> Problem description
Up to the line containing "(303, 616) none", nothing is kept; from that line through the end of the data below, output every line exactly.

+ + + + + + +

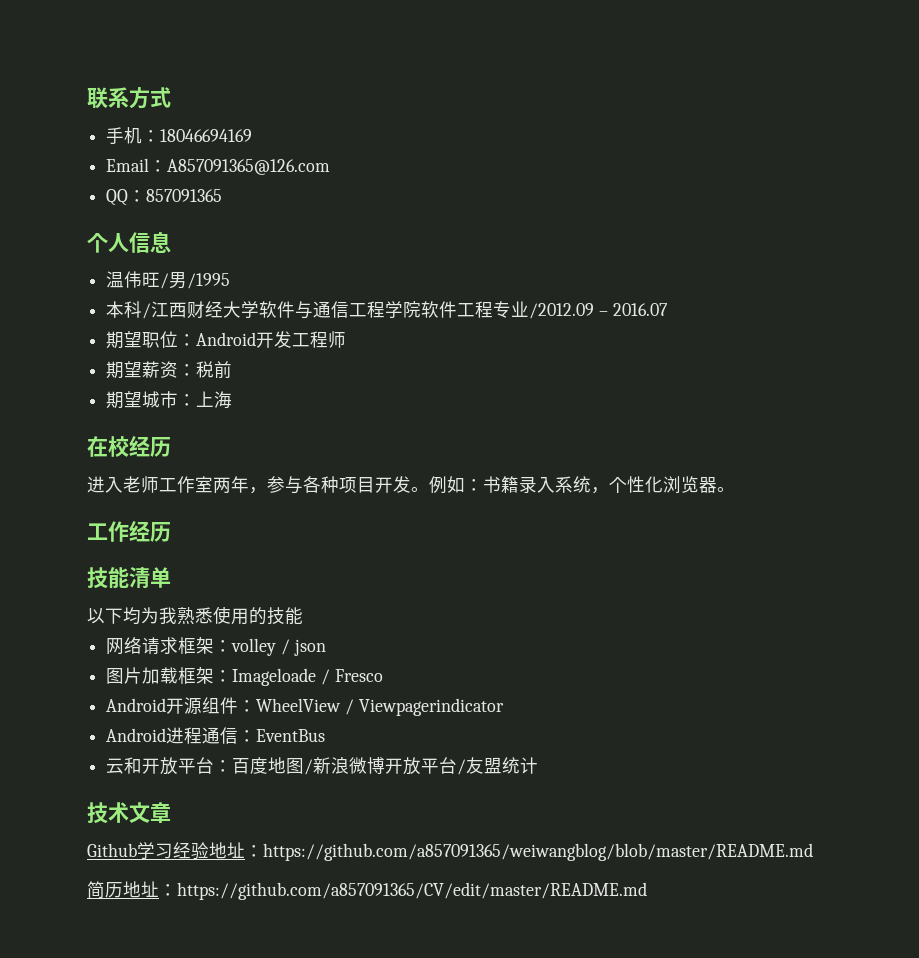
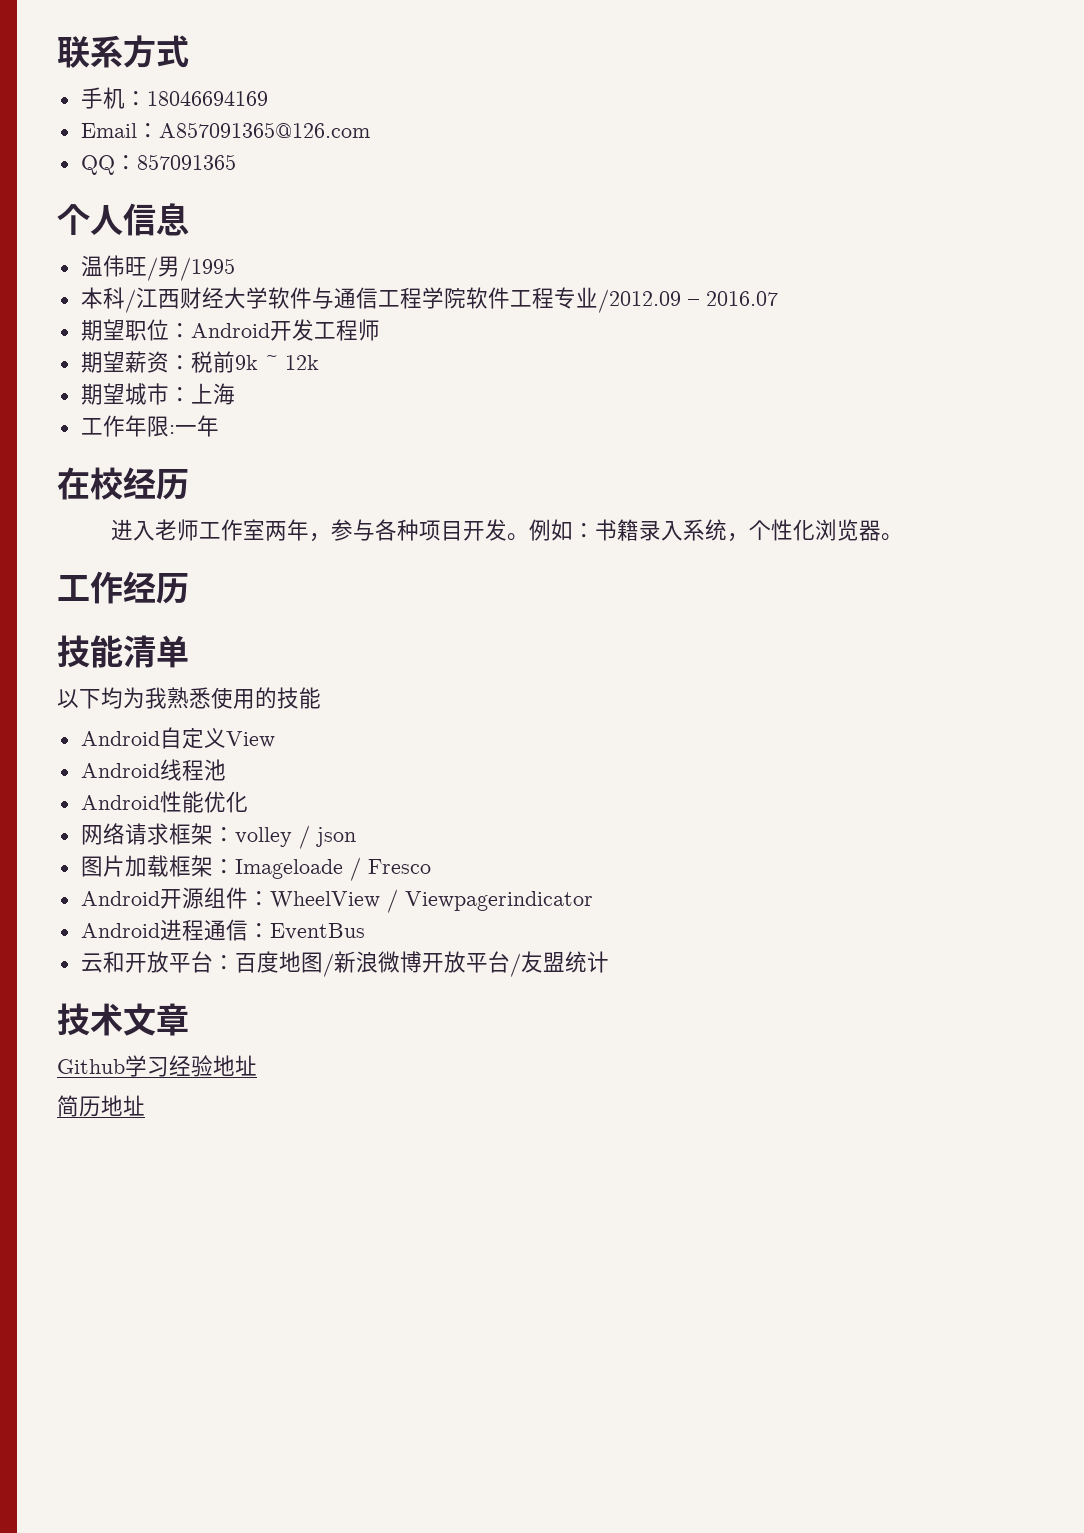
(233, 370) none -> [234,355,319,370] 9k ~ 12k
(233, 400) none -> [80,415,219,437] // 工作年限:一年
(303, 616) none -> [80,727,275,749] [80,759,226,781] [80,791,248,813] // Android自定义View // Android线程池 // Android性能优化
[245,843,813,861] ：https://github.com/a857091365/weiwangblog/blob/master/README.md -> (257, 1065) none
[159,882,647,900] ：https://github.com/a857091365/CV/edit/master/README.md -> (145, 1105) none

+ + + + + + +

> Answer space
(303, 616) none -> [80,727,275,749] [80,759,226,781] [80,791,248,813] // Android自定义View // Android线程池 // Android性能优化
[245,843,813,861] ：https://github.com/a857091365/weiwangblog/blob/master/README.md -> (257, 1065) none
[159,882,647,900] ：https://github.com/a857091365/CV/edit/master/README.md -> (145, 1105) none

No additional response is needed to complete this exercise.